- To do: Return the data below unchanged, without images.

- Material to process:
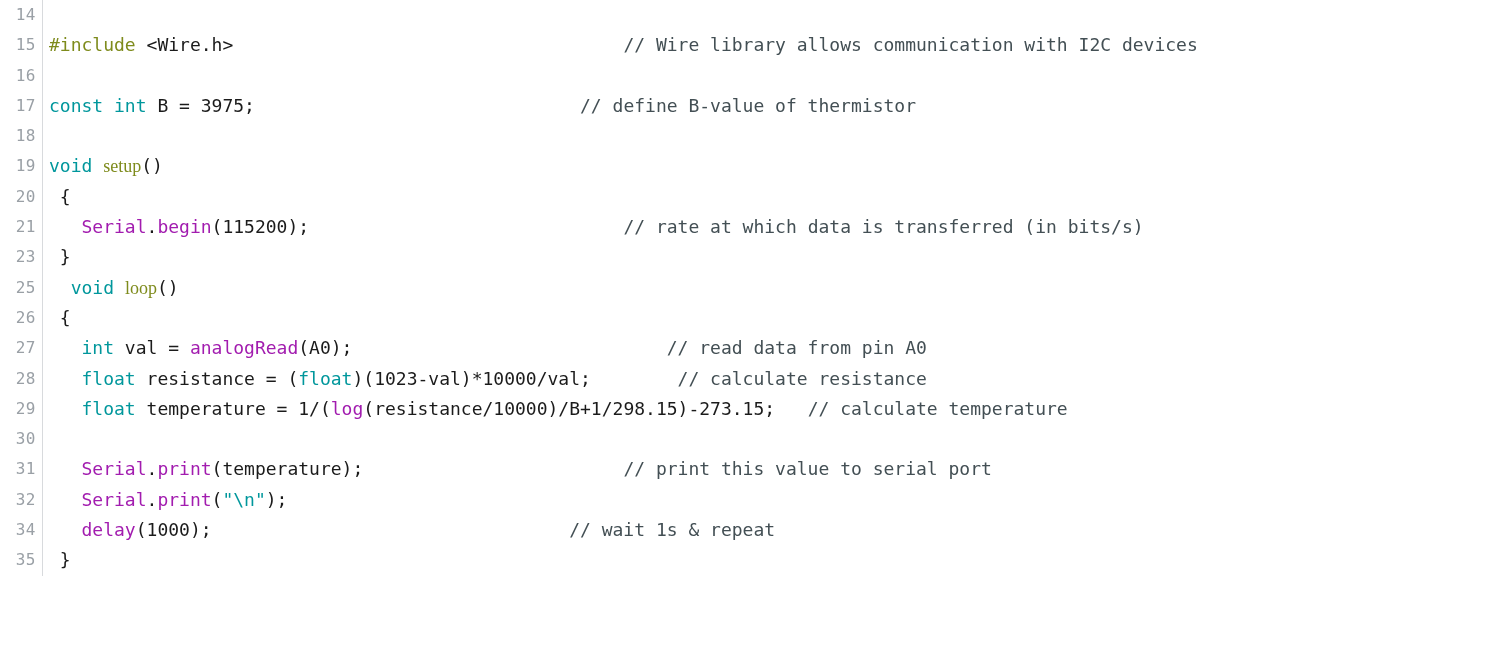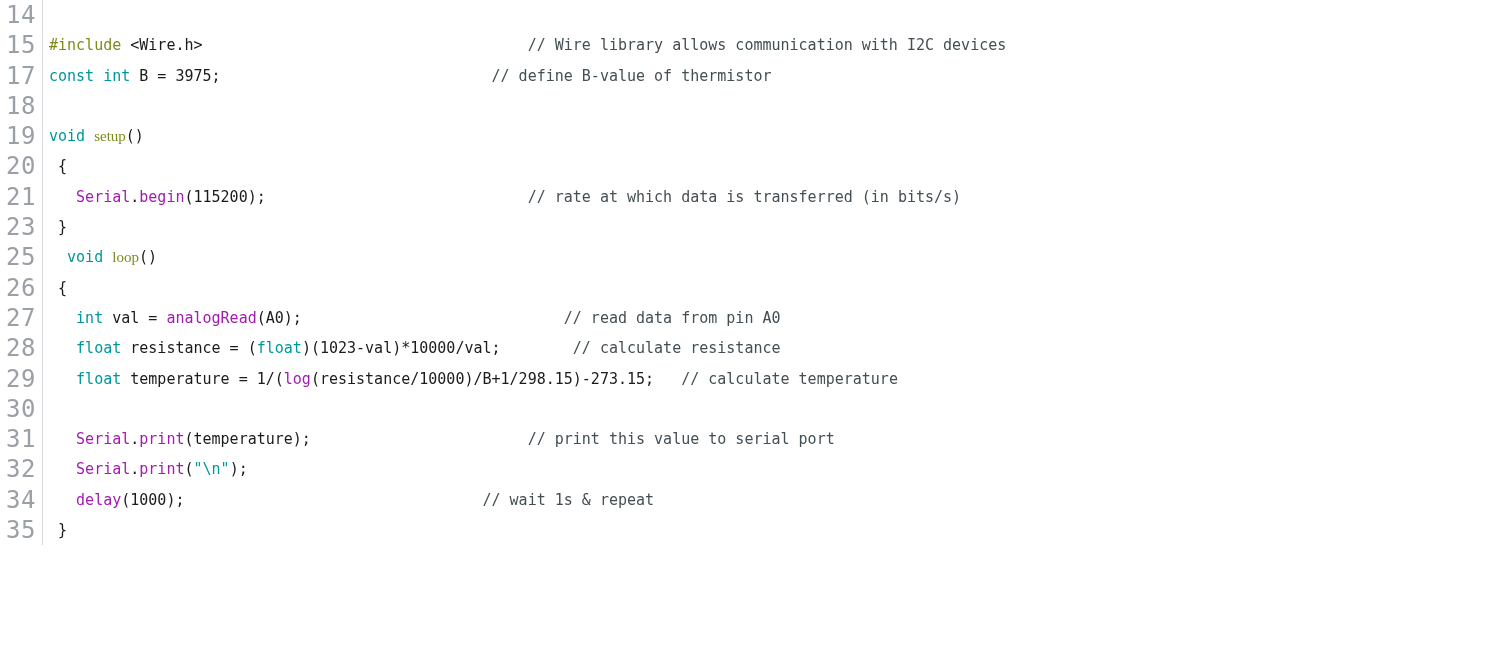--- a/index.html
+++ b/index.html
@@ -38,7 +38,7 @@
     padding-right: 6px;
     text-align: right;
     color: #9aa0a6;
-    font-size: 24px;
+    font-size: 16px;
     font-family: "DejaVu Sans Mono", "Liberation Mono", monospace;
     user-select: none;
     letter-spacing: 0.5px;

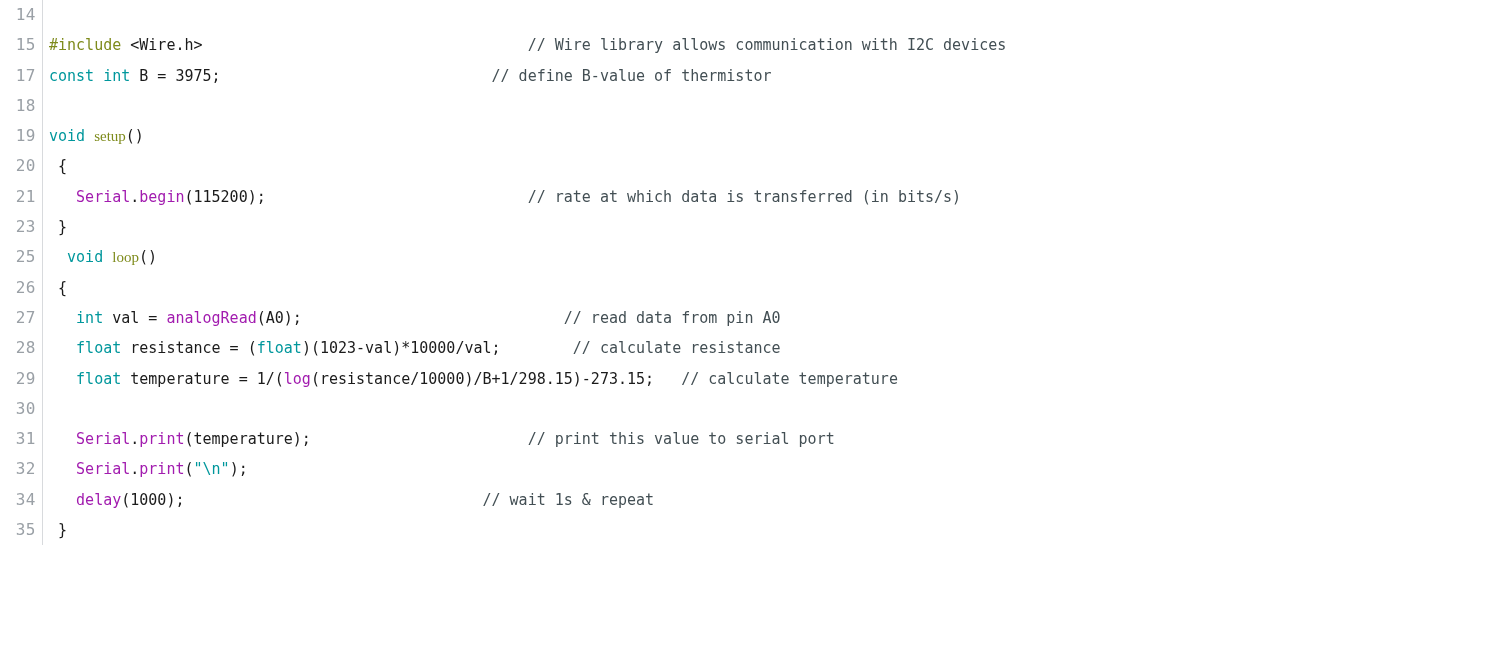--- a/index.html
+++ b/index.html
@@ -54,7 +54,7 @@
   .line-content {
     flex: 1 1 auto;
     padding-left: 6px;
-    font-size: 15px;
+    font-size: 18px;
     font-family: "DejaVu Sans Mono", "Liberation Mono", monospace;
     color: #1b1b1b;
     white-space: pre;

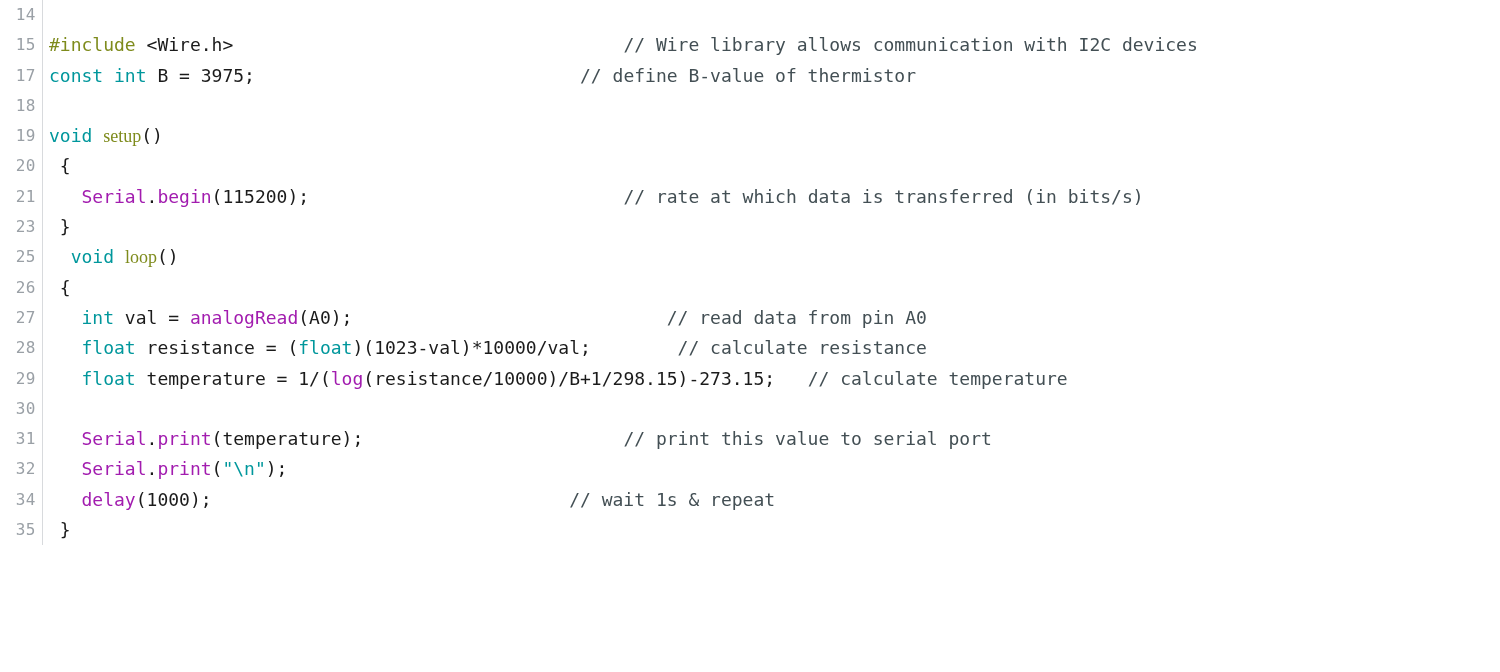--- a/index.html
+++ b/index.html
@@ -77,6 +77,7 @@
   <div id="code-lines">
       <div class="code-line"><div class="gutter">14</div><div class="gutter-rule"></div><div class="line-content"></div></div>
       <div class="code-line"><div class="gutter">15</div><div class="gutter-rule"></div><div class="line-content"><span class="tok-preproc">#include</span><span class="tok-plain"> &lt;Wire.h&gt;</span><span class="tok-plain">                                    </span><span class="tok-comment">// Wire library allows communication with I2C devices</span></div></div>
+      <div class="code-line"><div class="gutter">16</div><div class="gutter-rule"></div><div class="line-content"></div></div>
       <div class="code-line"><div class="gutter">17</div><div class="gutter-rule"></div><div class="line-content"><span class="tok-keyword">const</span><span class="tok-plain"> </span><span class="tok-keyword">int</span><span class="tok-plain"> B = 3975;</span><span class="tok-plain">                              </span><span class="tok-comment">// define B-value of thermistor</span></div></div>
       <div class="code-line"><div class="gutter">18</div><div class="gutter-rule"></div><div class="line-content"></div></div>
       <div class="code-line"><div class="gutter">19</div><div class="gutter-rule"></div><div class="line-content"><span class="tok-keyword">void</span><span class="tok-plain"> </span><span class="tok-funcname">setup</span><span class="tok-plain">()</span></div></div>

- Task solution:
--- a/index.html
+++ b/index.html
@@ -38,7 +38,7 @@
     padding-right: 6px;
     text-align: right;
     color: #9aa0a6;
-    font-size: 24px;
+    font-size: 16px;
     font-family: "DejaVu Sans Mono", "Liberation Mono", monospace;
     user-select: none;
     letter-spacing: 0.5px;

--- a/index.html
+++ b/index.html
@@ -54,7 +54,7 @@
   .line-content {
     flex: 1 1 auto;
     padding-left: 6px;
-    font-size: 15px;
+    font-size: 18px;
     font-family: "DejaVu Sans Mono", "Liberation Mono", monospace;
     color: #1b1b1b;
     white-space: pre;

--- a/index.html
+++ b/index.html
@@ -77,6 +77,7 @@
   <div id="code-lines">
       <div class="code-line"><div class="gutter">14</div><div class="gutter-rule"></div><div class="line-content"></div></div>
       <div class="code-line"><div class="gutter">15</div><div class="gutter-rule"></div><div class="line-content"><span class="tok-preproc">#include</span><span class="tok-plain"> &lt;Wire.h&gt;</span><span class="tok-plain">                                    </span><span class="tok-comment">// Wire library allows communication with I2C devices</span></div></div>
+      <div class="code-line"><div class="gutter">16</div><div class="gutter-rule"></div><div class="line-content"></div></div>
       <div class="code-line"><div class="gutter">17</div><div class="gutter-rule"></div><div class="line-content"><span class="tok-keyword">const</span><span class="tok-plain"> </span><span class="tok-keyword">int</span><span class="tok-plain"> B = 3975;</span><span class="tok-plain">                              </span><span class="tok-comment">// define B-value of thermistor</span></div></div>
       <div class="code-line"><div class="gutter">18</div><div class="gutter-rule"></div><div class="line-content"></div></div>
       <div class="code-line"><div class="gutter">19</div><div class="gutter-rule"></div><div class="line-content"><span class="tok-keyword">void</span><span class="tok-plain"> </span><span class="tok-funcname">setup</span><span class="tok-plain">()</span></div></div>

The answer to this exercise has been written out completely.